(Stored dataset items)
((

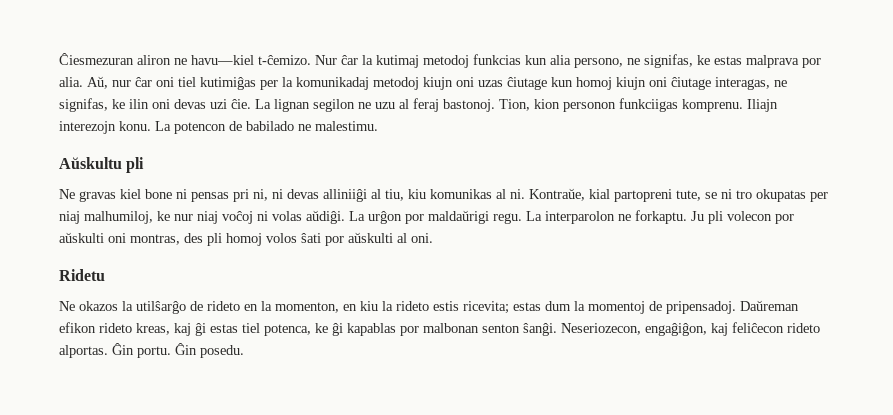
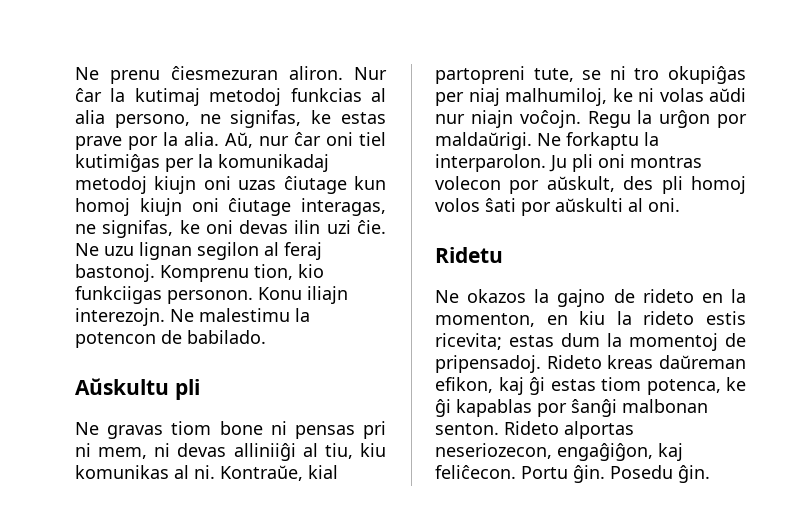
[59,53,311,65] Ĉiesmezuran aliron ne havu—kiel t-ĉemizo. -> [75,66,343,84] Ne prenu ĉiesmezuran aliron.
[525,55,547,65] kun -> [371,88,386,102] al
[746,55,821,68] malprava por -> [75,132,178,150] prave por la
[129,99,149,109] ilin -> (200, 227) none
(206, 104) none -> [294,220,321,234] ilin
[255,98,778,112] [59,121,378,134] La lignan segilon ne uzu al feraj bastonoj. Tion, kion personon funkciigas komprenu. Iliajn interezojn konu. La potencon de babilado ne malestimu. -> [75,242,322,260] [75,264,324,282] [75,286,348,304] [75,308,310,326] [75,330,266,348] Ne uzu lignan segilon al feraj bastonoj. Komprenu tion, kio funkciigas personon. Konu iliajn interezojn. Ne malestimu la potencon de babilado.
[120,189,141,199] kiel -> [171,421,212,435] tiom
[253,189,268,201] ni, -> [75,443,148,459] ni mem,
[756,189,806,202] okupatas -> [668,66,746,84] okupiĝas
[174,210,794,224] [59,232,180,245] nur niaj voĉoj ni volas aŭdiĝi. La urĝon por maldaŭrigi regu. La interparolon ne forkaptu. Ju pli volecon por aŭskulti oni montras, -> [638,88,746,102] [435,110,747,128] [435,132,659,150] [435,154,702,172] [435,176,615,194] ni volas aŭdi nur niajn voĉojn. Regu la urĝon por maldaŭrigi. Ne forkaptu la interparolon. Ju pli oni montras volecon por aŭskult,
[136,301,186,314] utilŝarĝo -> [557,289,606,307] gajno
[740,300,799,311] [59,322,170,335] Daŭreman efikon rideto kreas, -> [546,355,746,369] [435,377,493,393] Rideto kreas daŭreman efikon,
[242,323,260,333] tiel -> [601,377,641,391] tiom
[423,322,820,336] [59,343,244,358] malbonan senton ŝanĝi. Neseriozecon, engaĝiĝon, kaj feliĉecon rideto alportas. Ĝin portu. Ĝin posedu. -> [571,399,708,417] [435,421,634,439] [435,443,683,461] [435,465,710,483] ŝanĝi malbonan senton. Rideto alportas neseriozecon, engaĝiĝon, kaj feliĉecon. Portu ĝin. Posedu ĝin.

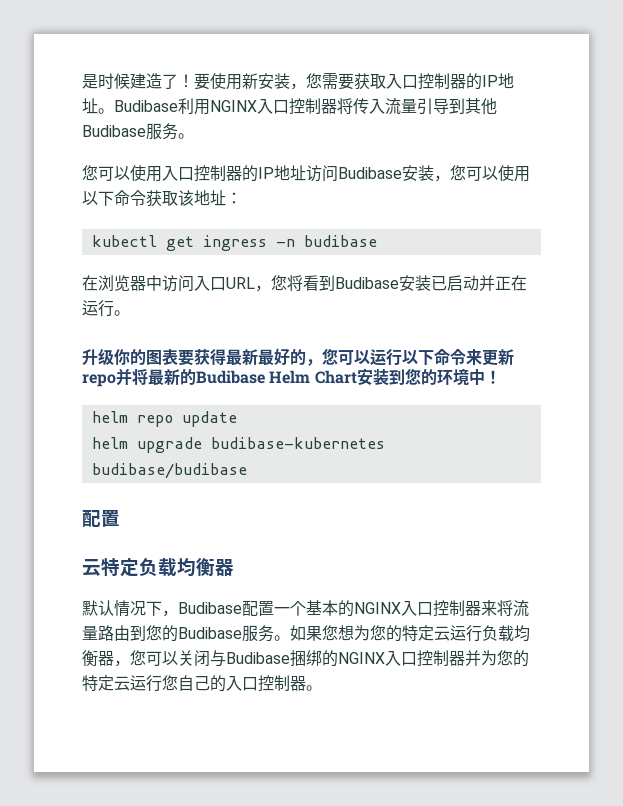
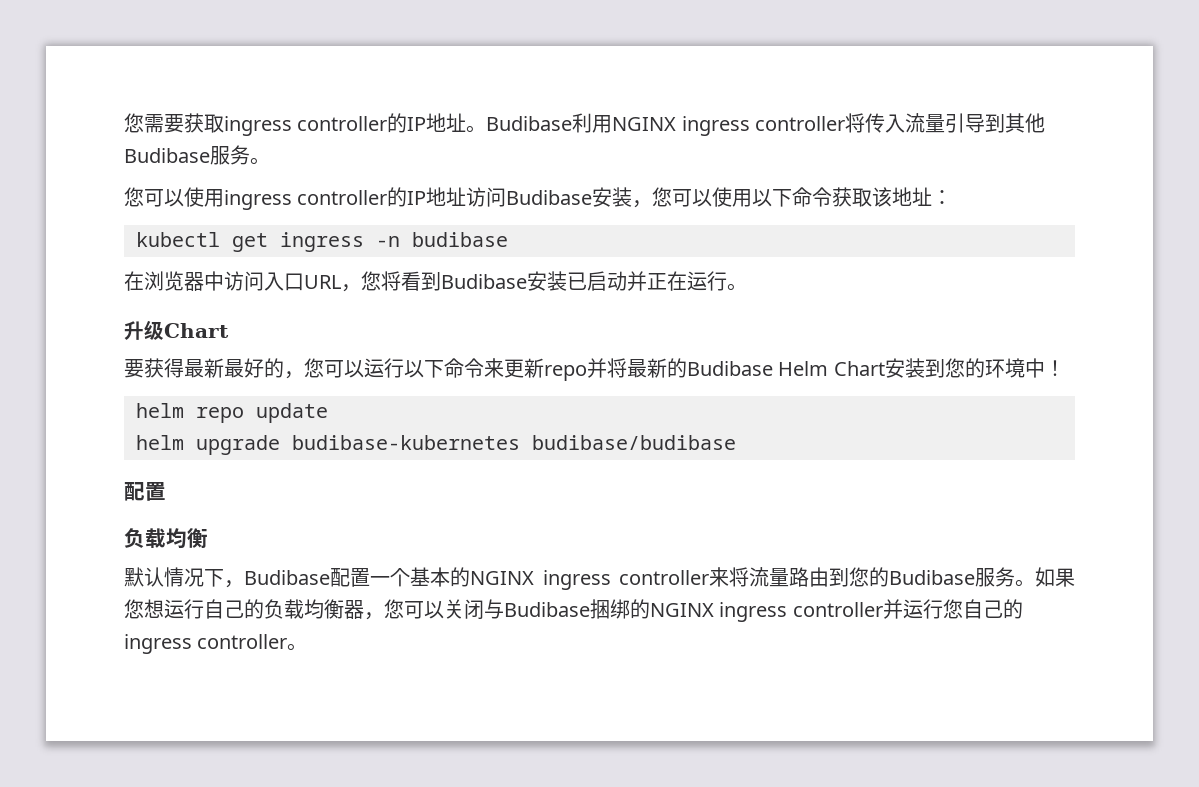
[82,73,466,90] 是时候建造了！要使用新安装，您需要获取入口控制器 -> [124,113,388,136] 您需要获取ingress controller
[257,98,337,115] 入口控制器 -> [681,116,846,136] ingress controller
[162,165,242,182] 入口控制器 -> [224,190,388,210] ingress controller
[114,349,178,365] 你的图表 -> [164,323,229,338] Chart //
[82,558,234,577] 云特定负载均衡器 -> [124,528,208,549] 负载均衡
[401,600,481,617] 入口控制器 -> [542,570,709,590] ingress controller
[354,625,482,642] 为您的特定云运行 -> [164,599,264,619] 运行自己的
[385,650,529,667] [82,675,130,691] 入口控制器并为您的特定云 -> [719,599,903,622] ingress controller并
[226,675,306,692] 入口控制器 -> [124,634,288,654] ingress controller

))

■ What you have to do: Take every line above that includes "none" and list it.

■ Solution:
[129,99,149,109] ilin -> (200, 227) none
(206, 104) none -> [294,220,321,234] ilin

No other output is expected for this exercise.